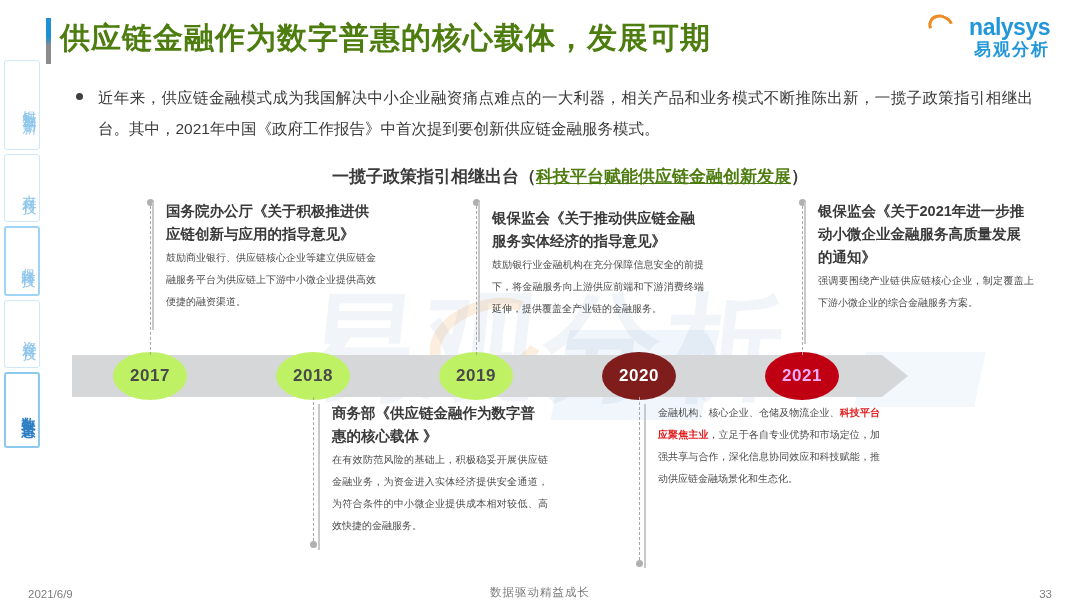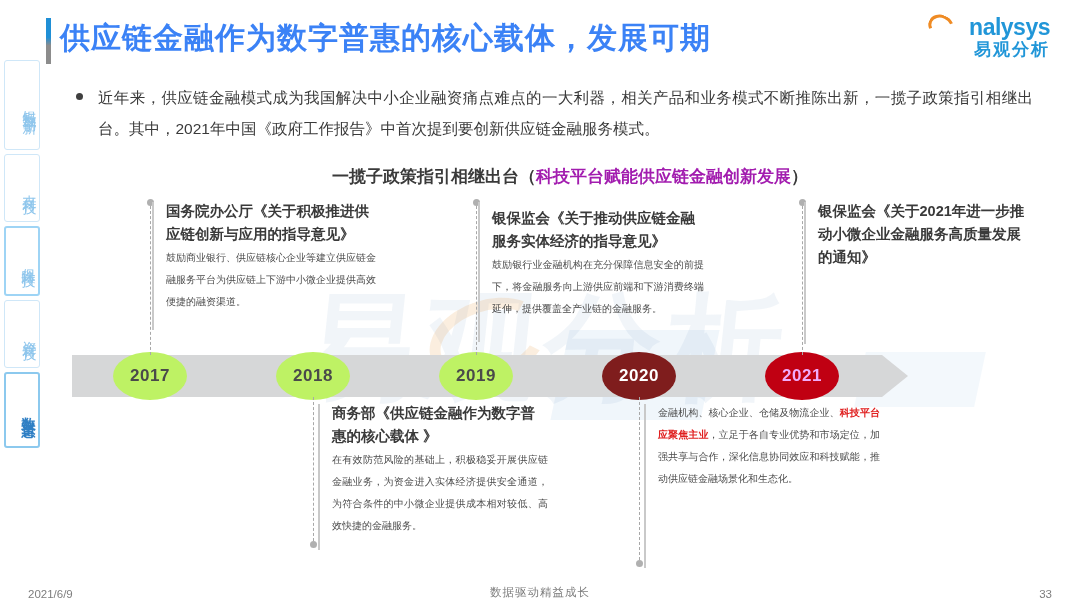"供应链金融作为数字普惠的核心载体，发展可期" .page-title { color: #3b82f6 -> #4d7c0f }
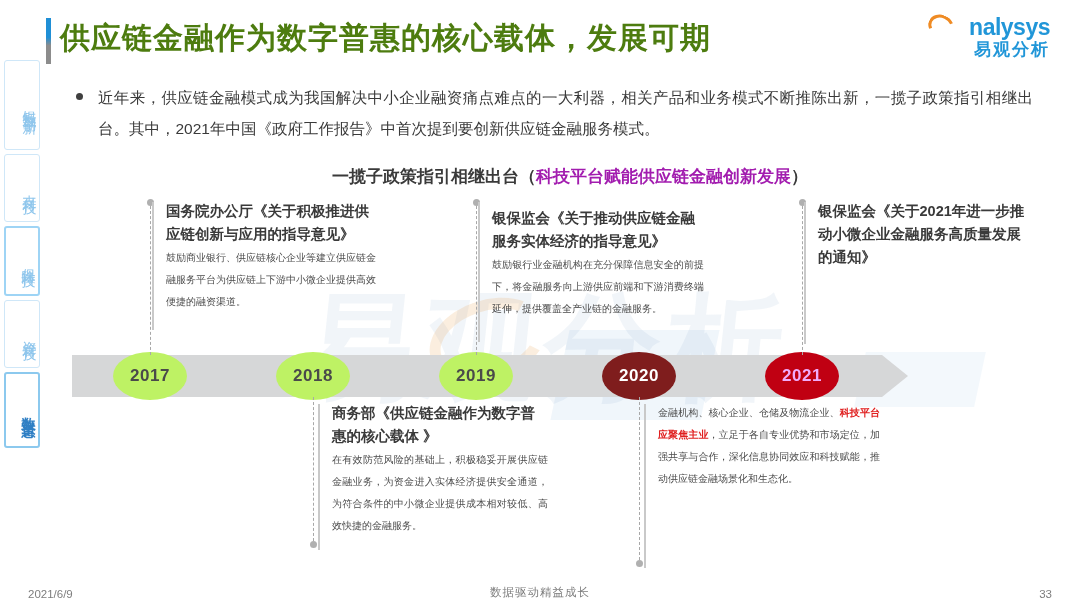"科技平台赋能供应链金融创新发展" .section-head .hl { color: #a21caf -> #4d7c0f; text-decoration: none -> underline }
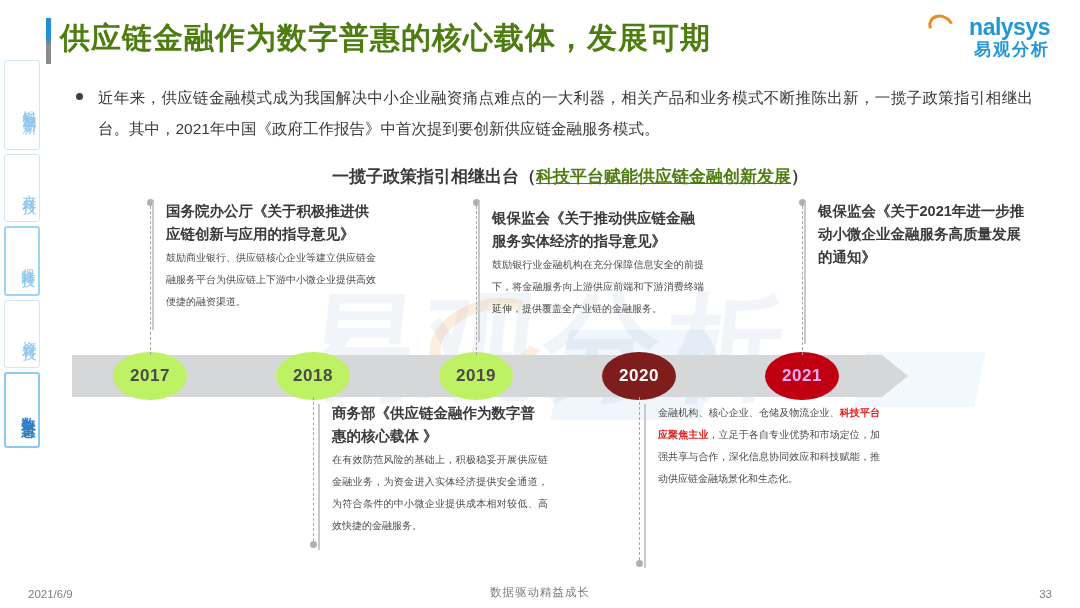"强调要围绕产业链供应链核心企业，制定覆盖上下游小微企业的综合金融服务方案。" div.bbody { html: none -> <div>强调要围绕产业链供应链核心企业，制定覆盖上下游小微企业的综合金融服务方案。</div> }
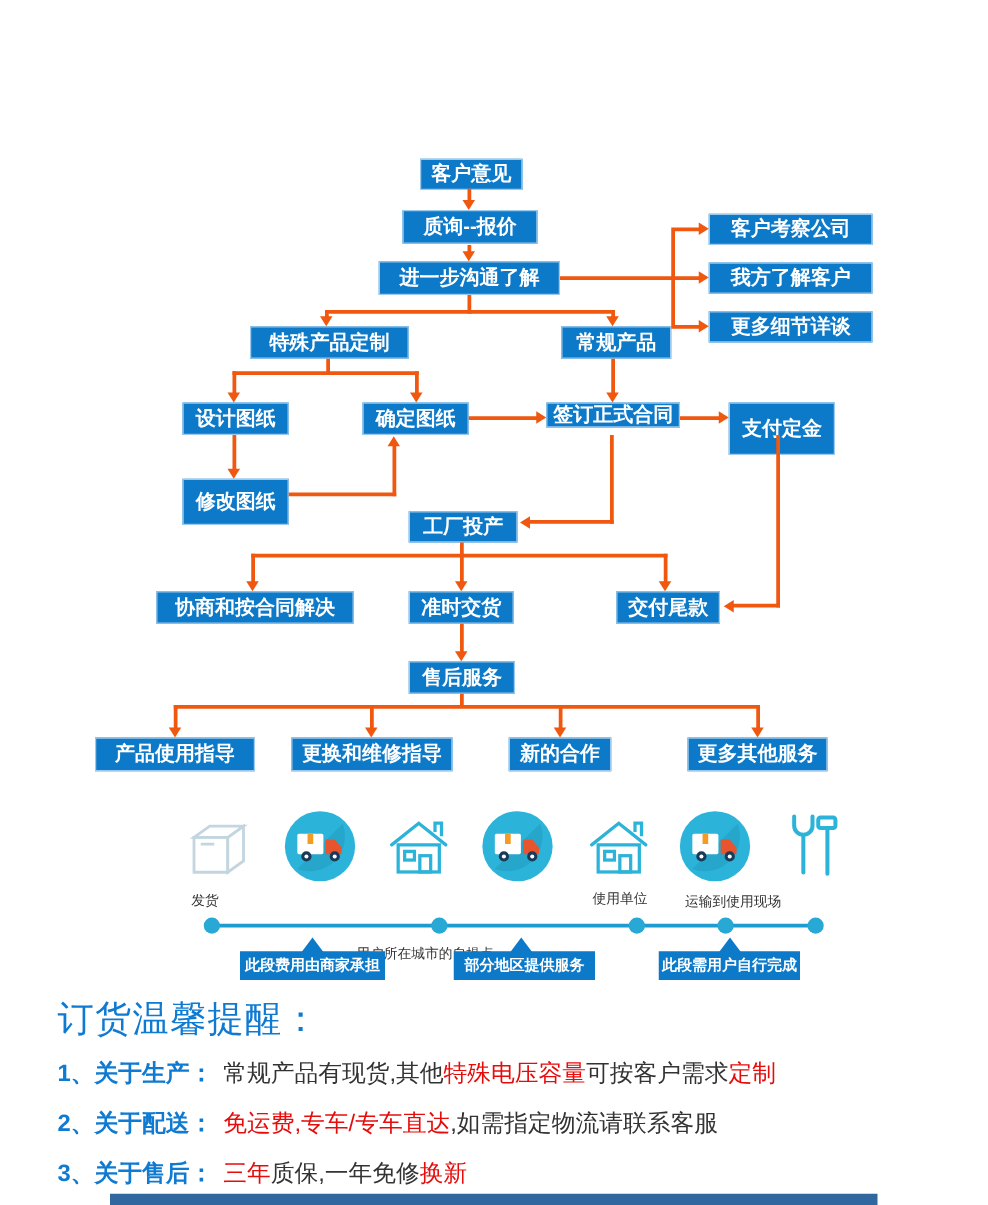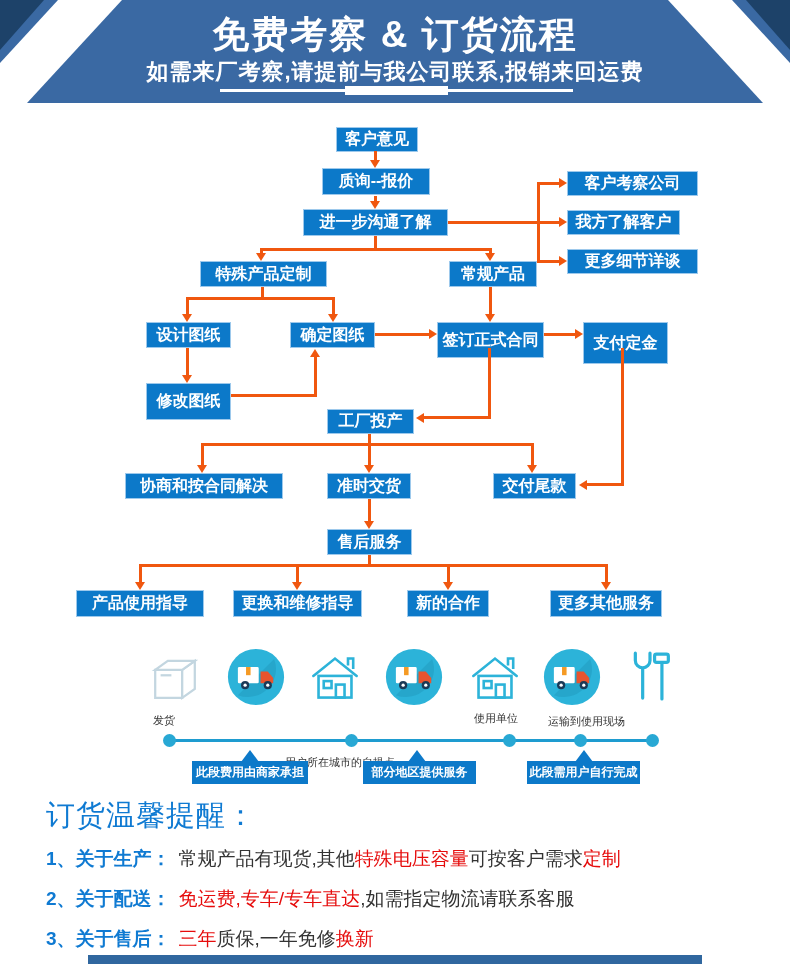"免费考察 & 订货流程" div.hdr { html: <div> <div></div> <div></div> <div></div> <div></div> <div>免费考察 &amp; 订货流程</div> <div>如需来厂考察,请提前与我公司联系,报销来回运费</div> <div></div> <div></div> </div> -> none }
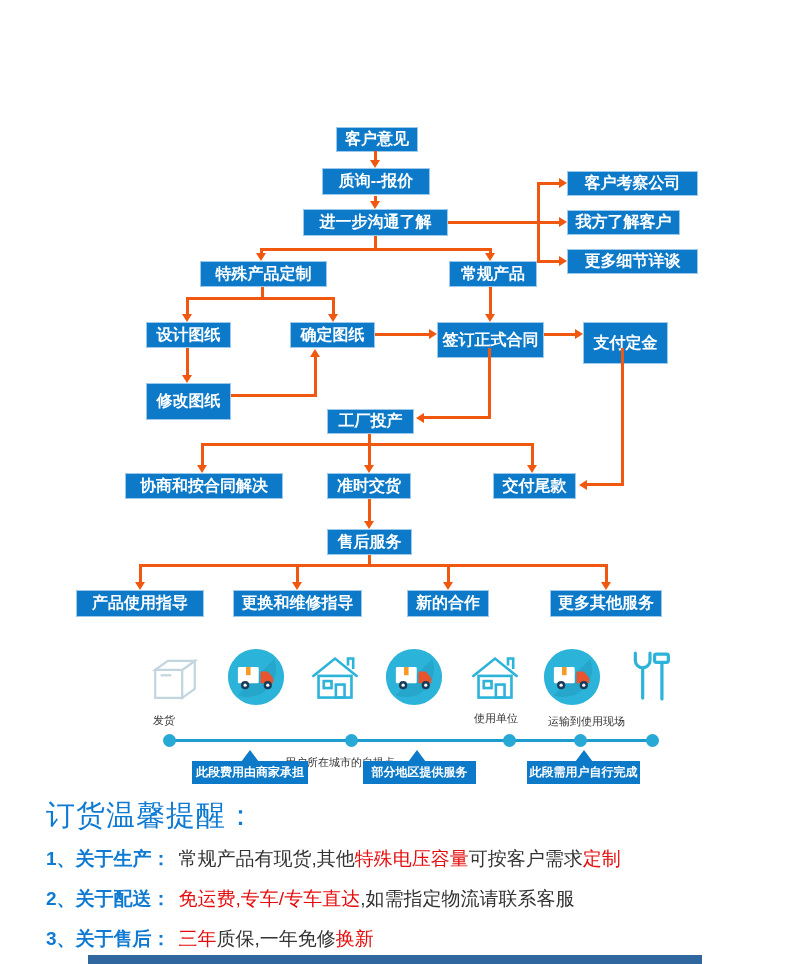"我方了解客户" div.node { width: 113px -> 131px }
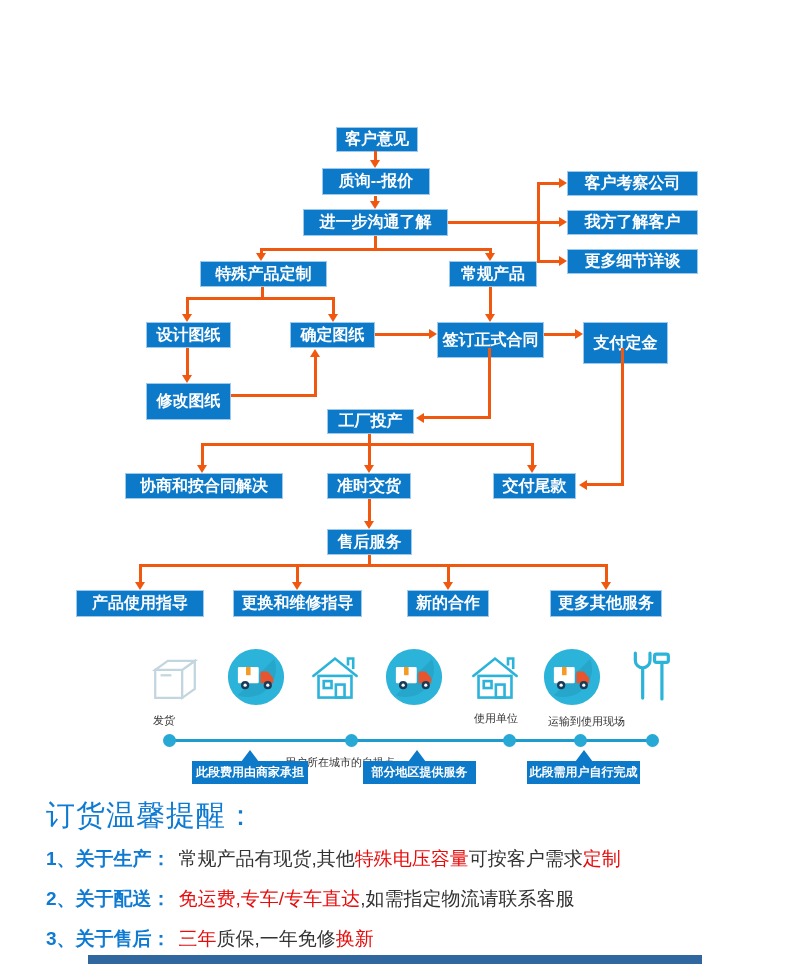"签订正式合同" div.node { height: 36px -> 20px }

= = = = = = =

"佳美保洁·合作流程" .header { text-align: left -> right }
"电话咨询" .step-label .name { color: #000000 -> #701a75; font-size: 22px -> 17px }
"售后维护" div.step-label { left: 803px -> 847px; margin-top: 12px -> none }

= = = = = = =

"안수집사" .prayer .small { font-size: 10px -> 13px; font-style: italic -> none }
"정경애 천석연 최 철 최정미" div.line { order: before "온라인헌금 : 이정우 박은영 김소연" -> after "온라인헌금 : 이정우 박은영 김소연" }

= = = = = = =

=== TRY IT ===
Every line holding the string "size" should be copied here, so please find those lines in the data.

=== YOUR RESPONSE ===
"电话咨询" .step-label .name { color: #000000 -> #701a75; font-size: 22px -> 17px }
"안수집사" .prayer .small { font-size: 10px -> 13px; font-style: italic -> none }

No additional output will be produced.